While struggling with the GI side effects of chemotherapy, I’ve probably thrown out more food than I’ve eaten. Great amounts of food. Either I don’t have the appetite to finish it, or what looked good when I started fixing it lost its appeal before I was finished, or it tasted funny, or I decided it really didn’t satisfy whatever craving I thought I had, or I decided I couldn’t eat another banana if my life depended on it and trashed those remaining.
I quickly developed an insane admiration for other women who endure the same chemo side effects, or much worse, and still manage to run a household and/or hold down a job. And I feel grateful and a little guilty that I’m retired and my sole responsibility in life is to lie around at home following doctor’s orders.
My son offered to clean up my disaster of a kitchen one day and I discovered after he’d gone that he did a better job than I ever have.
My trash cans are filling up two or three times as fast as usual because of all the wasted food, packaging, shopping bags, and assorted sick room detritus. My fridge and pantry are overflowing with food that I might like, that might taste good, that would be good for me, or that I should try to eat. No way I’ll ever eat it all. There’s only one of me here and my appetite approaches normal only one week out of three. My living area is full of items of clothing, pill boxes, latex gloves, drink mixers, and other items proffered by family because they might be something I can use. I feel I’m no longer in control of my own home.
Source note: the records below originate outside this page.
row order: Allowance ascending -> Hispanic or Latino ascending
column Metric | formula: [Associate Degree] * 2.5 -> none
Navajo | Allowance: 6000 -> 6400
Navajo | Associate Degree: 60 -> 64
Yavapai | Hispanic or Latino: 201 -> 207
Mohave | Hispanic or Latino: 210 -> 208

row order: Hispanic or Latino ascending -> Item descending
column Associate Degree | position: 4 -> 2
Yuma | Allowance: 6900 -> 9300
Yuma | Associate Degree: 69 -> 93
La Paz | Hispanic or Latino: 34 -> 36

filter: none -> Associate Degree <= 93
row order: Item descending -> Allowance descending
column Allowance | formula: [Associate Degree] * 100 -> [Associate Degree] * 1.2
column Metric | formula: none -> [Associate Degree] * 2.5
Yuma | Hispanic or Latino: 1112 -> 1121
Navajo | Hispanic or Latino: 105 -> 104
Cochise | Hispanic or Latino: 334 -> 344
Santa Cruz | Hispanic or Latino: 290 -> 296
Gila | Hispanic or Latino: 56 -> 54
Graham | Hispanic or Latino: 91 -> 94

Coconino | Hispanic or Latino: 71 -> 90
If I’m not careful, my little house quickly starts resembling a sick room because of all the stuff I try to keep within easy reach. Not the best look for a living room when visitors arrive.
I accumulate so many empty Gatorade and Powerade bottles so fast that I’ve started wondering if I could build a shed or house from them. (Never fear, in lieu of a construction project, they all go into the recycle bin.)
I’ve realized a buzz cut doesn’t last forever; whatever hair I have left hasn’t stopped growing. Really need to get the sides and neckline cleaned up again. And I’ve started wondering how much hair I might still have if I hadn’t shaved it. Would a Mohawk have worked? But then I’d still have that longer hair falling out …
Early on I started keeping a detailed log of everything I eat, every pill I take, and every symptom and reaction I have, because the doctor and nurses ask and I can’t possibly remember all the details, times, sequences, etc. It’s proven very helpful, if a bit neurotic and hypochondriacal. I can look back and see exactly when something happened in Cycle 1 and Cycle 2, and be pretty sure Cycle 3 and 4 will be the same (or hope fervently they won’t be). Or see what foods disagreed. Or what medicine seemed to help. And when. Or when I finally started feeling better again.
My dog, totally dependent on my daily routine for hers, has been bewildered as my routine of years has been completely disrupted. Gone. Out the window. The only routine now is no routine. For example, she usually doesn’t eat unless and until I do. Now she’s torn between her hunger, the old normal mealtime schedule, and my new whenever-I’m-hungry schedule. And you know how dog’s muzzles tend to lighten and turn gray as they age? I’ll swear hers was lighter when I got home from the hospital.
I take so many different pills that I’ve occasionally reached a point where I can’t even look at them, much less attempt to swallow them. At least not right then.
I’ve wondered why we hear so often about “cancer survivors” as though they’re a special class but rarely “stroke survivors,” “heart attack survivors,” or survivors of other diseases. I don’t feel I’m part of a special class. I’m just doing what I have to do to beat the disease I happen to have. Maybe after another 10 months of treatment, I’ll feel differently.
A standard-sized bandana can be folded in a way that offers full head covering, despite what you may have read (you don’t need a 30″ square). The trick is to not fold it exactly in half but to leave one “half” long enough to extend over the top of your head and tuck under the knot in back. A few other tucks here and there and you’re done. Not exactly high fashion. But it’s cheap, and who doesn’t have at least one bandana lying around?
The jury is still out, but the dietitian last week started me on a probiotic, VSL#3. Never been an advocate of probiotics or using them to sell yogurt (don’t like yogurt anyway, and don’t like people making medicine out of my food or food out of my medicine). And I never liked smoothies or protein shakes with lots of healthy “additives” (icky tasting powders). But when she said this stuff was just a capsule, I agreed to try it. Can’t hurt, might help (I hope) because my gut was a mess last week and needs all the help it can get. Plus there are a few studies out there that indicate VSL#3 can be helpful with my particular problem.